Cautionary Note Regarding Forward-Looking
This release includes forward-looking statements
within the meaning of Section 21E of the U.S. Securities Exchange Act of 1934, as amended, and the safe harbor provisions of the
U.S. Private Securities Litigation Reform Act of 1995. Forward-looking statements are statements that are not historical facts,
including statements regarding: 1) Kamada's expectations regarding the benefits of the acquisition, including the acquisition being
a significant strategic step to becoming a fully integrated specialty plasma company, 2) Kamada's plan to significantly expand
its hyperimmune plasma collection capacity by investing in B&PR's center; 3) Kamada's ability to leveraging B&PR's
FDA license to open additional centers in the U.S.; and 4) Kamada's commitment to growing its hyperimmune IgG portfolio.

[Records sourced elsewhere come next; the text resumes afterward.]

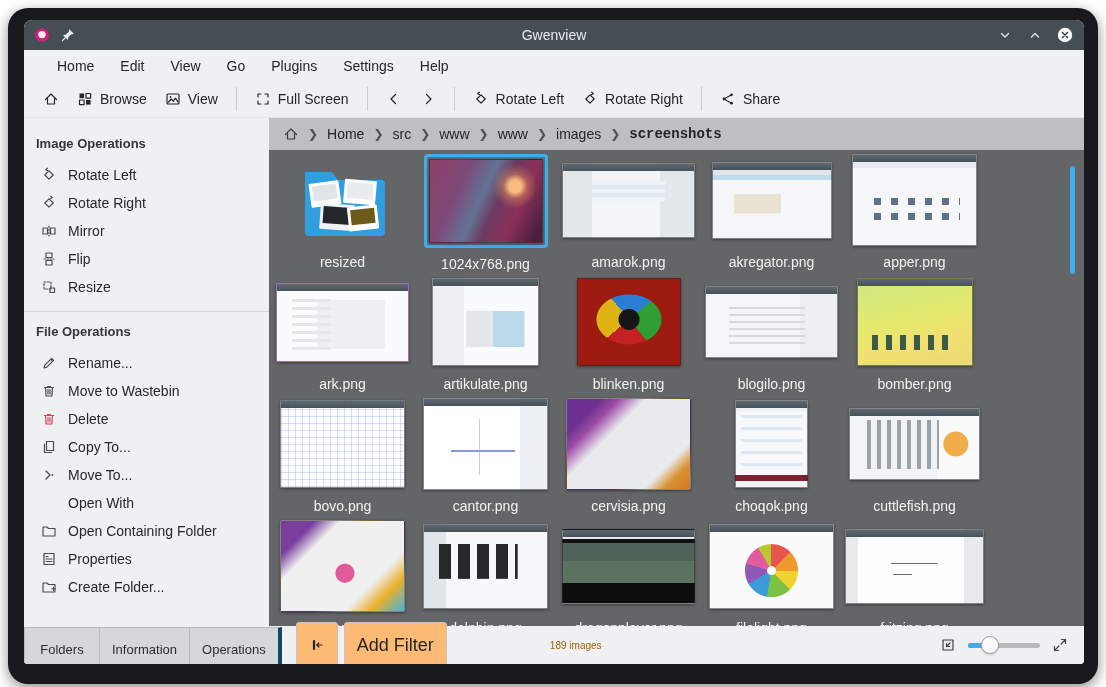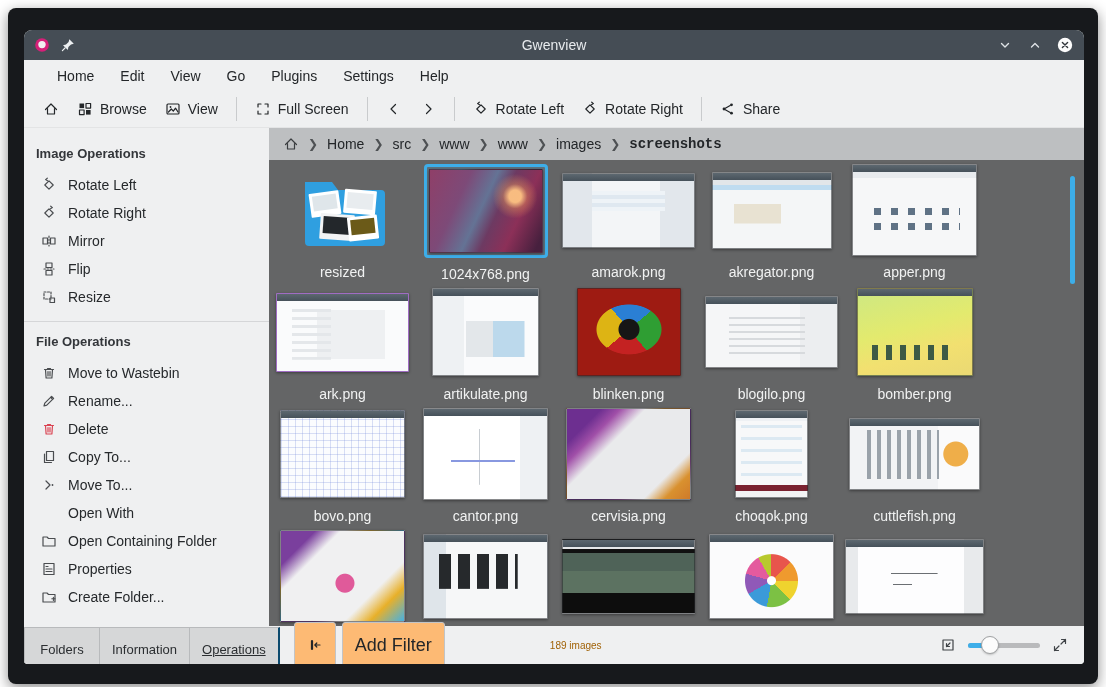--- a/index.html
+++ b/index.html
@@ -1,19 +1,19 @@
 <!DOCTYPE html>
 <html><head>
 <meta charset="utf-8">
 <style>
   html,body{margin:0;padding:0;width:1106px;height:687px;background:#ffffff;
     font-family:"Liberation Sans", sans-serif; -webkit-font-smoothing:antialiased;}
   *{box-sizing:border-box;}
   .frame{position:absolute;left:8px;top:8px;right:8px;bottom:3px;background:#17191c;
-    border-radius:8px;padding:22px 14px 20px 16px;box-shadow:0 4px 14px rgba(0,0,0,.45);}
+    border-radius:20px;padding:12px 14px 20px 16px;box-shadow:0 4px 14px rgba(0,0,0,.45);}
   .window{height:100%;display:flex;flex-direction:column;border-radius:8px 8px 4px 4px;
     overflow:hidden;background:#eff0f1;}
 
   
   .titlebar{height:30px;background:#454d55;display:flex;align-items:center;
     padding:0 10px;color:#eceff1;position:relative;flex:0 0 auto;}
   .titlebar .title{position:absolute;left:0;right:0;text-align:center;font-size:14px;color:#e8ebee;}
   .tb-left{display:flex;align-items:center;gap:10px;z-index:1;}
   .tb-right{margin-left:auto;display:flex;align-items:center;gap:12px;z-index:1;}
   .tb-right .wbtn{width:18px;height:18px;display:flex;align-items:center;justify-content:center;color:#dfe3e6;}
@@ -66,21 +66,21 @@
   .label{height:20px;line-height:20px;font-size:14px;color:#f1f2f2;margin-top:6px;
     white-space:nowrap;overflow:hidden;max-width:140px;text-overflow:ellipsis;}
   .vscroll{position:absolute;top:16px;right:9px;width:5px;height:108px;border-radius:3px;background:#3daee9;}
 
   
   .statusbar{height:38px;background:#eff0f1;display:flex;align-items:center;flex:0 0 auto;
     color:#232629;position:relative;}
   .tabs{display:flex;align-items:stretch;height:44px;margin-top:8px;}
   .tab{min-width:75px;padding:0 12px;display:flex;align-items:center;justify-content:center;
     font-size:13px;background:#d6d7d8;border:1px solid #b8babc;border-right:none;color:#2b2e31;}
-  .tab:last-child{border-right:2px solid #0c4a6e;text-decoration:underline;}
+  .tab:last-child{border-right:4px solid #0c4a6e;}
   .filter-group{display:flex;align-items:center;gap:6px;margin-left:14px;height:34px;}
   .sbtn{height:46px;display:flex;align-items:center;gap:8px;padding:0 12px;font-size:18px;
     background:#fdba74;border:1px solid #c2c4c6;border-radius:3px;color:#232629;}
   .count{position:absolute;left:50%;transform:translateX(-8%);font-size:10px;color:#a16207;}
   .zoomctl{margin-left:auto;display:flex;align-items:center;gap:12px;padding-right:16px;}
   .zoomctl .zicon{color:#3f4347;}
   .slider{position:relative;width:72px;height:18px;display:flex;align-items:center;}
   .slider .track{position:absolute;left:0;right:0;height:5px;border-radius:3px;background:#b9babc;}
   .slider .fill{position:absolute;left:0;height:5px;border-radius:3px;background:#3daee9;}
   .slider .handle{position:absolute;top:0;width:18px;height:18px;border-radius:50%;
@@ -287,33 +287,33 @@
                 </div>
             </div>
           </div>
           <div class="side-section">
             <div class="side-title">File Operations</div>
             <div>
 
             <div class="side-item">
                   <span class="side-icon icon">
                   <svg width="16" height="16" viewBox="0 0 16 16" fill="none" stroke="currentColor" stroke-width="1.2" stroke-linecap="round" stroke-linejoin="round">
-                    <path d="M3.5 4.5h9M6.5 4.5v-1h3v1M4.5 4.5l.6 8.5h5.8l.6-8.5M7 6.5v4.5M9 6.5v4.5"></path>
-                  </svg>
-                </span>
-                  <span>Move to Wastebin</span>
-                </div>
-              <div class="side-item">
-                  <span class="side-icon icon">
-                  <svg width="16" height="16" viewBox="0 0 16 16" fill="none" stroke="currentColor" stroke-width="1.2" stroke-linecap="round" stroke-linejoin="round">
                     <path d="M3 13l.8-2.8 6.8-6.8 2 2-6.8 6.8L3 13Z"></path>
                     <path d="M9.6 4.4l2 2"></path>
                   </svg>
                 </span>
                   <span>Rename...</span>
+                </div>
+              <div class="side-item">
+                  <span class="side-icon icon">
+                  <svg width="16" height="16" viewBox="0 0 16 16" fill="none" stroke="currentColor" stroke-width="1.2" stroke-linecap="round" stroke-linejoin="round">
+                    <path d="M3.5 4.5h9M6.5 4.5v-1h3v1M4.5 4.5l.6 8.5h5.8l.6-8.5M7 6.5v4.5M9 6.5v4.5"></path>
+                  </svg>
+                </span>
+                  <span>Move to Wastebin</span>
                 </div>
               <div class="side-item">
                   <span class="side-icon icon" style="color: rgb(218, 68, 83);">
                   <svg width="16" height="16" viewBox="0 0 16 16" fill="none" stroke="currentColor" stroke-width="1.2" stroke-linecap="round" stroke-linejoin="round">
                     <path d="M3.5 4.5h9M6.5 4.5v-1h3v1M4.5 4.5l.6 8.5h5.8l.6-8.5M7 6.5v4.5M9 6.5v4.5"></path>
                   </svg>
                 </span>
                   <span>Delete</span>
                 </div>
               <div class="side-item">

Forward-looking statements are based on Kamada's current knowledge and its present beliefs and expectations regarding possible
future events and are subject to risks, uncertainties and assumptions. Actual results and the timing of events could differ materially
from those anticipated in these forward-looking statements as a result of several factors including, but not limited to, Kamada's
inability to achieve the benefits of the acquisition, including inability to leverage B&PR's FDA license to open additional
centers in the U.S., and the impact of general economic, industry or political conditions in the U.S., Israel or otherwise. The
forward-looking statements made herein speak only as of the date of this announcement and Kamada undertakes no obligation to update
publicly such forward-looking statements to reflect subsequent events or circumstances, except as otherwise required by law.